======== Supplied entries ========

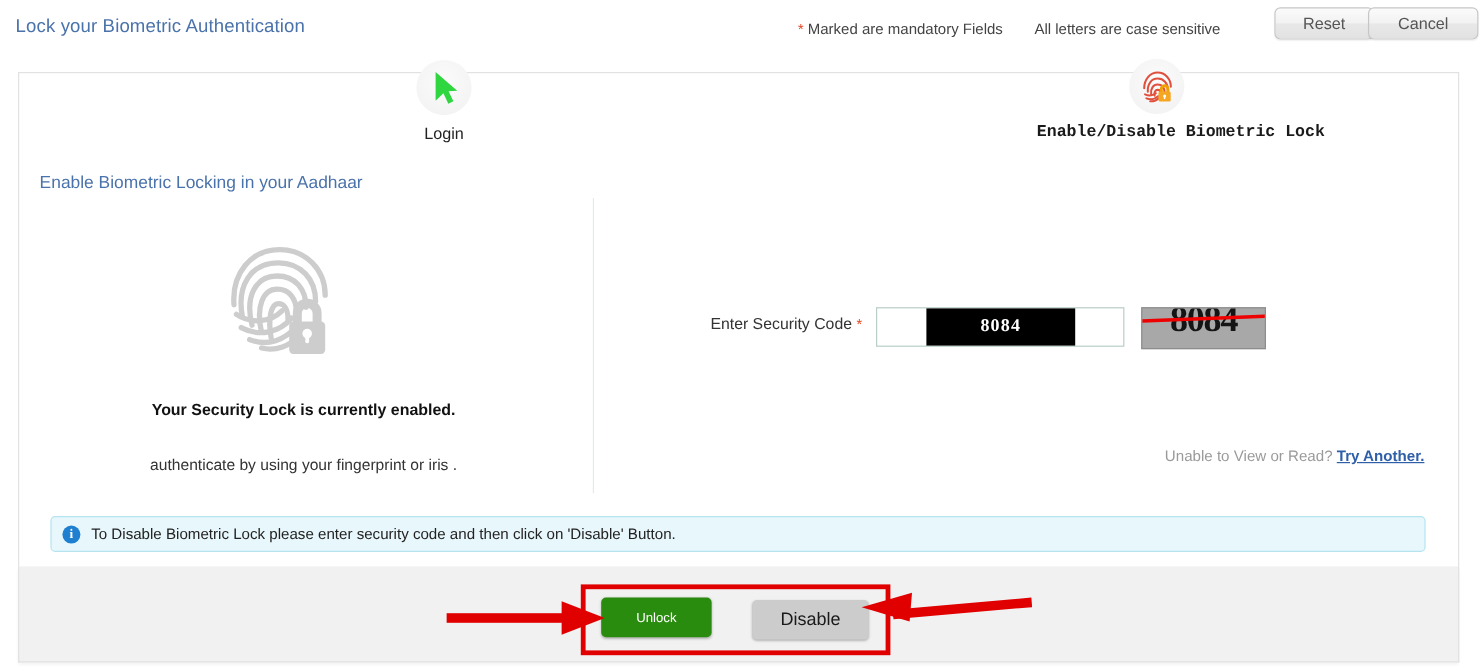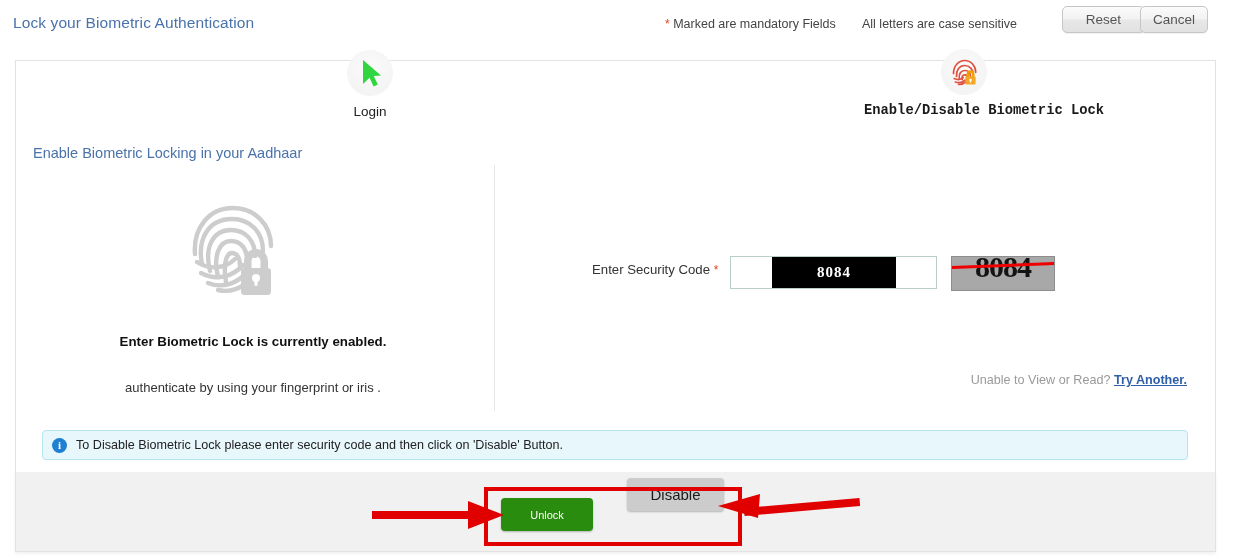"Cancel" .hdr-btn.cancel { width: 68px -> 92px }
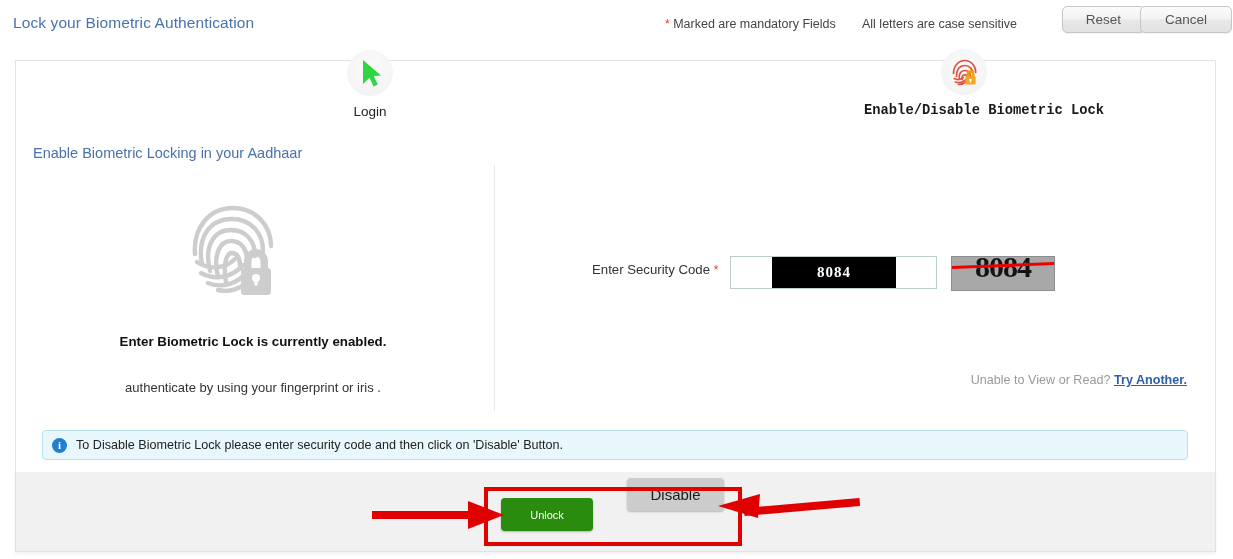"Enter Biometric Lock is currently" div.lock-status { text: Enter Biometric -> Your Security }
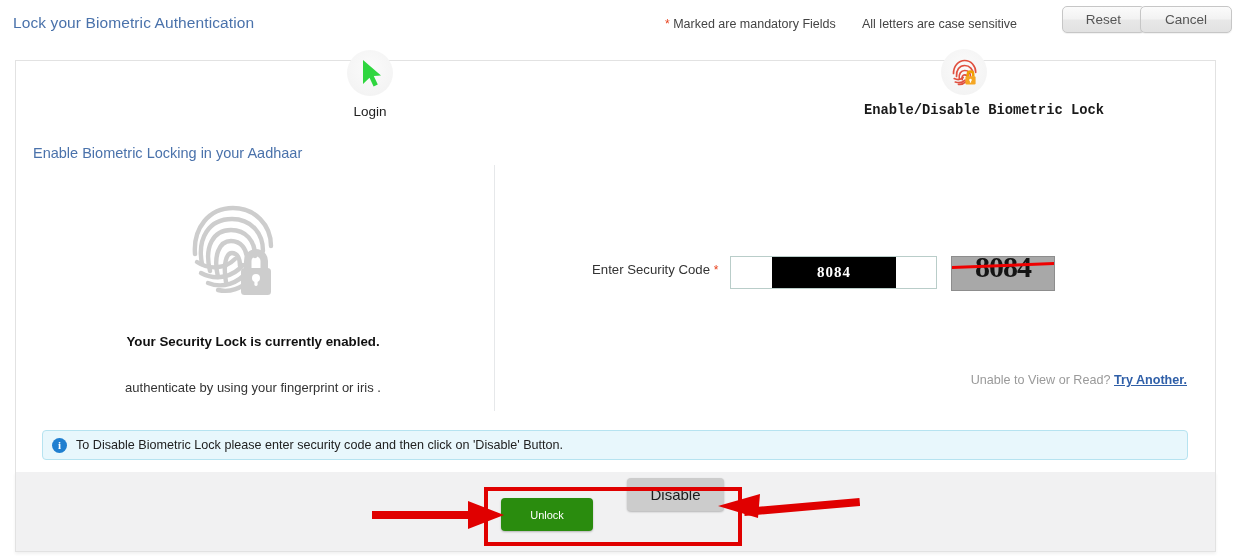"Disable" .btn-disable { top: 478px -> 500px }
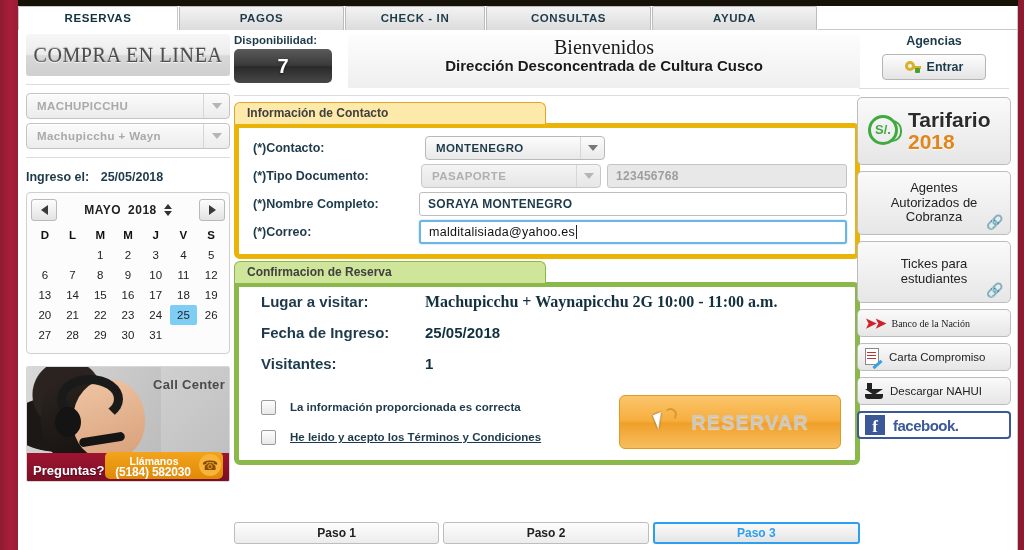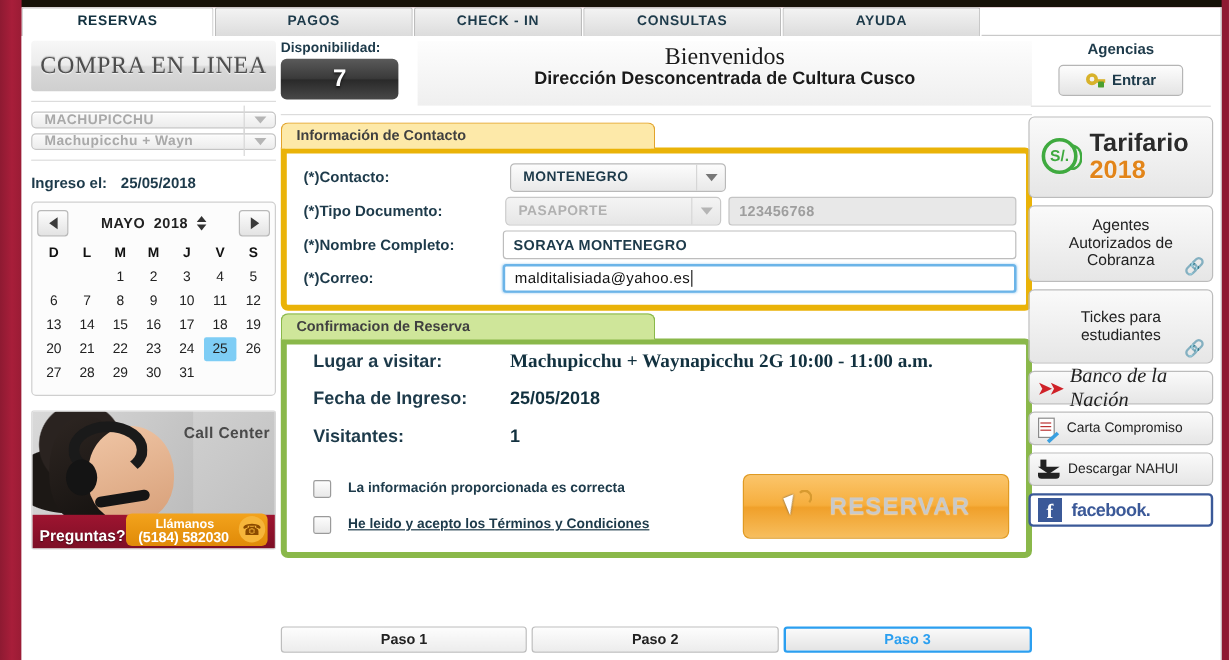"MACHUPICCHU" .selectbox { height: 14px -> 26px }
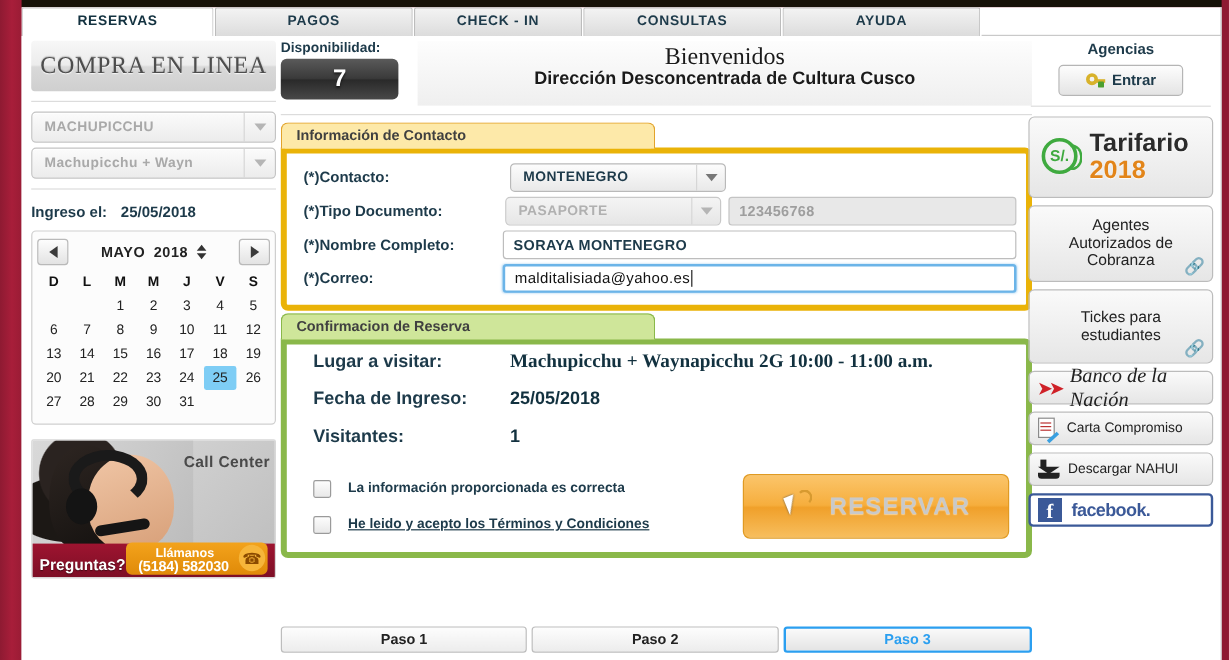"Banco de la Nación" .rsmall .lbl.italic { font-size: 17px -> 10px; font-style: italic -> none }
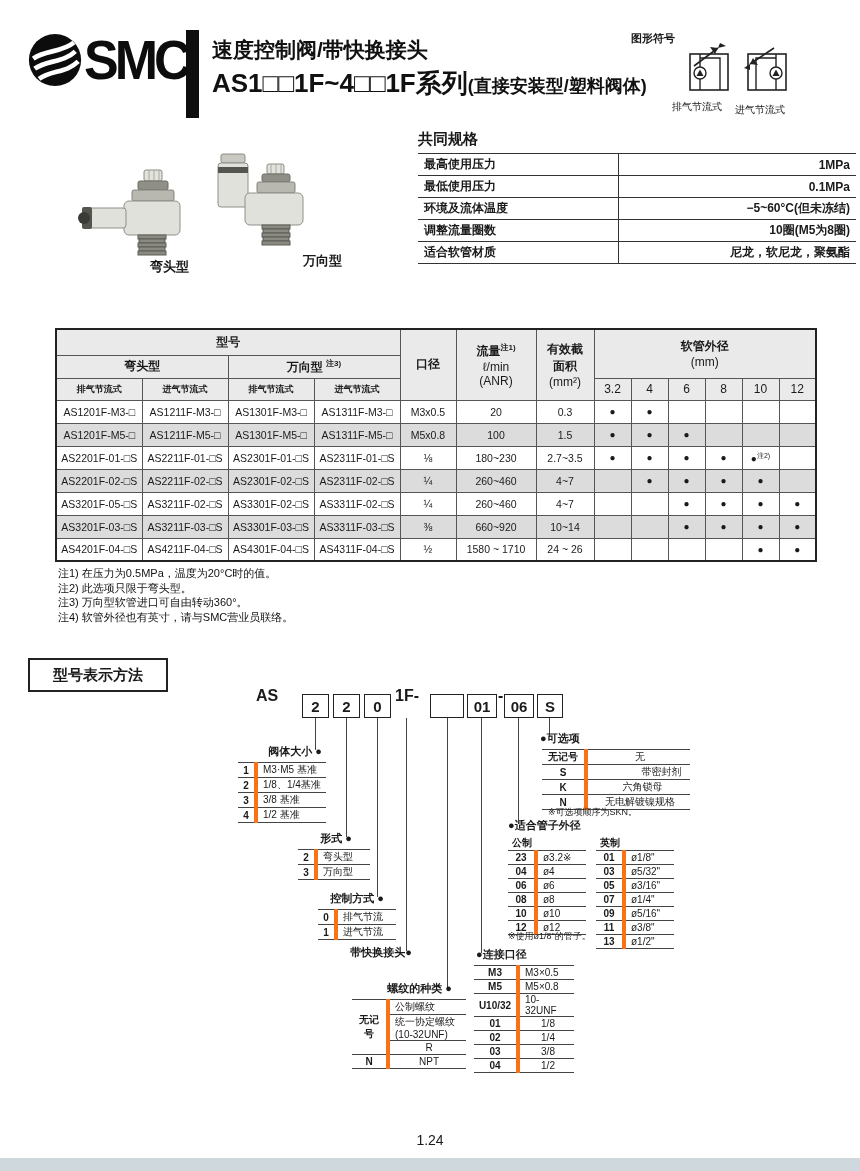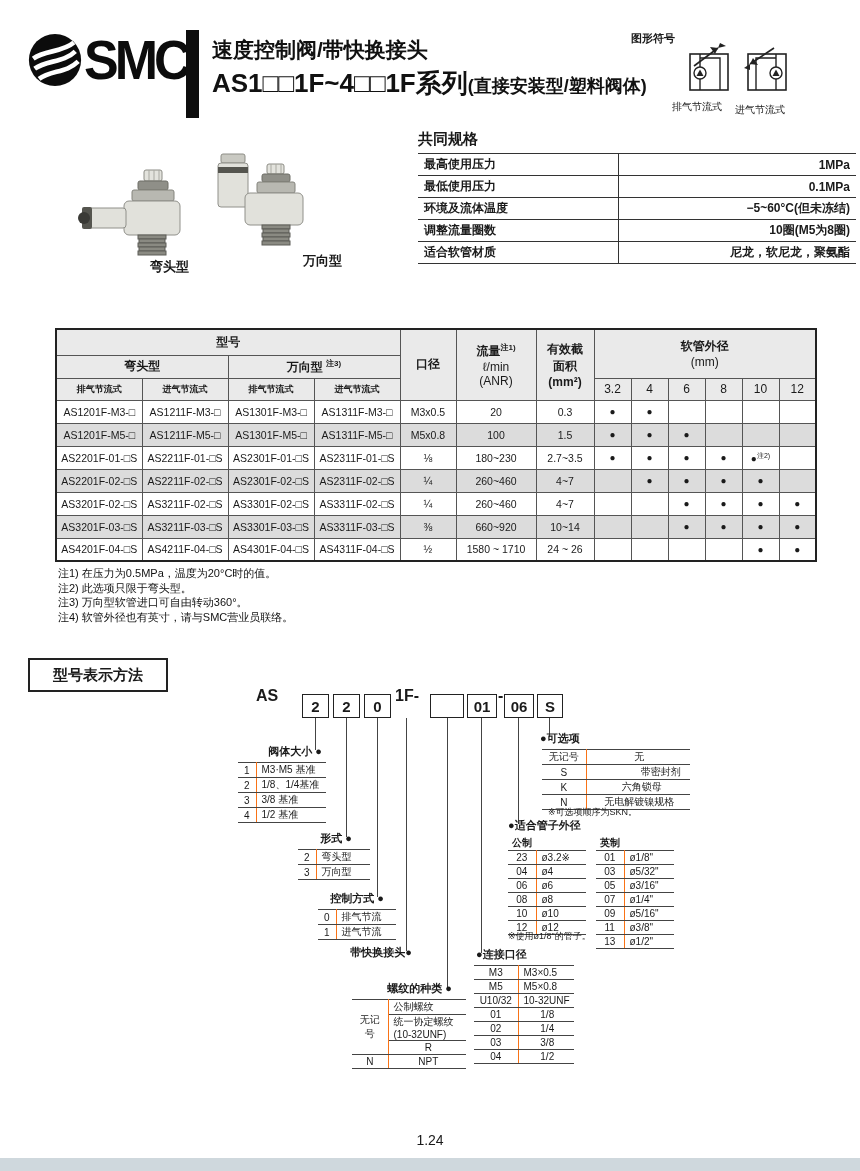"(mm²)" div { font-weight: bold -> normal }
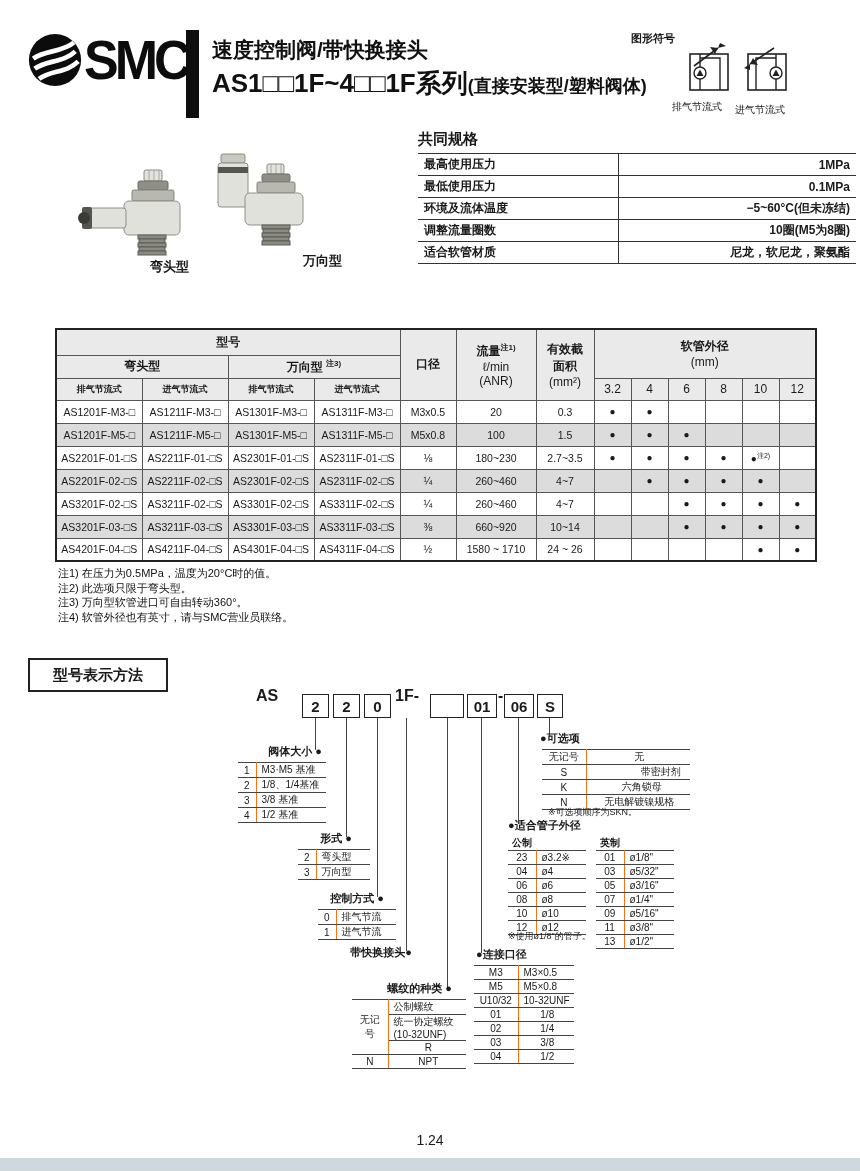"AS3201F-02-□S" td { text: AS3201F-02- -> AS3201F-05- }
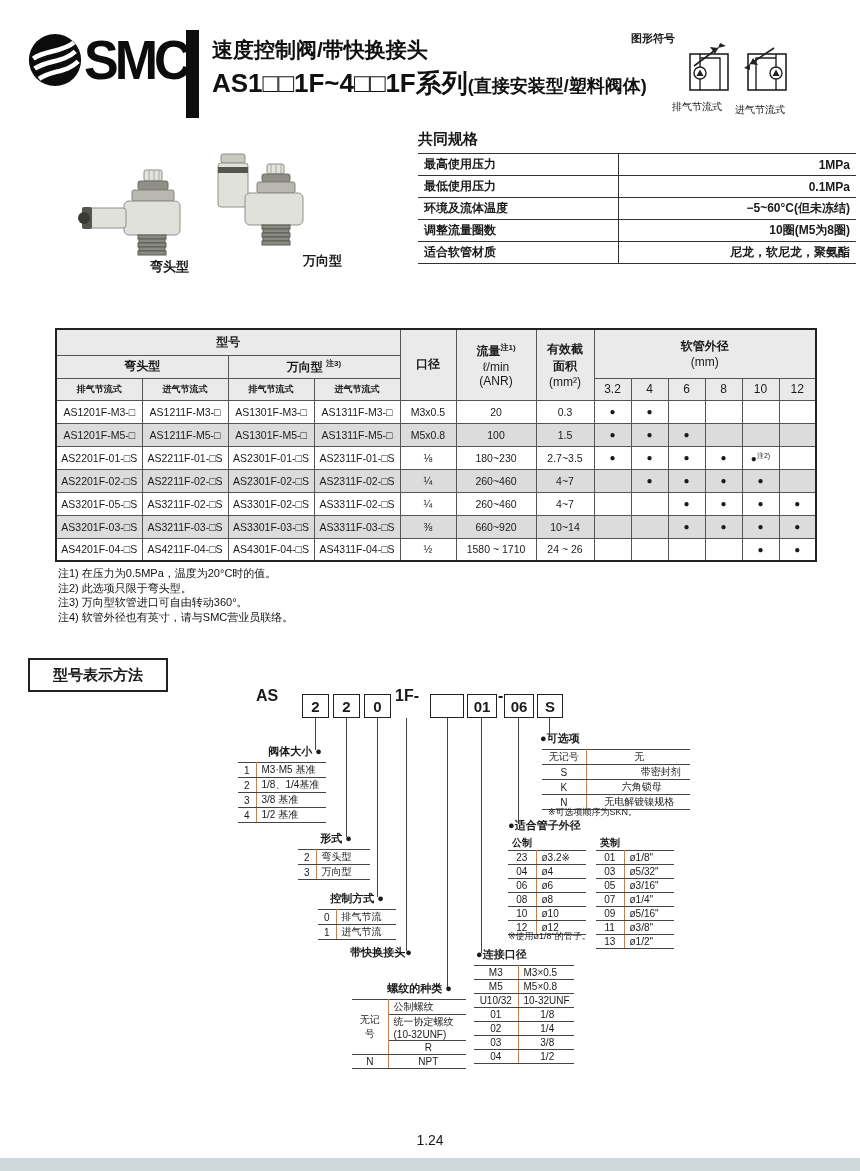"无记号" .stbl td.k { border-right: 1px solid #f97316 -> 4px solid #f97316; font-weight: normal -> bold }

========

**What is required**
Return the entries verbatim without images.

**Written response**
"Cancel" .hdr-btn.cancel { width: 68px -> 92px }
"Enter Biometric Lock is currently" div.lock-status { text: Enter Biometric -> Your Security }
"Disable" .btn-disable { top: 478px -> 500px }
"MACHUPICCHU" .selectbox { height: 14px -> 26px }
"Banco de la Nación" .rsmall .lbl.italic { font-size: 17px -> 10px; font-style: italic -> none }
"(mm²)" div { font-weight: bold -> normal }
"AS3201F-02-□S" td { text: AS3201F-02- -> AS3201F-05- }
"无记号" .stbl td.k { border-right: 1px solid #f97316 -> 4px solid #f97316; font-weight: normal -> bold }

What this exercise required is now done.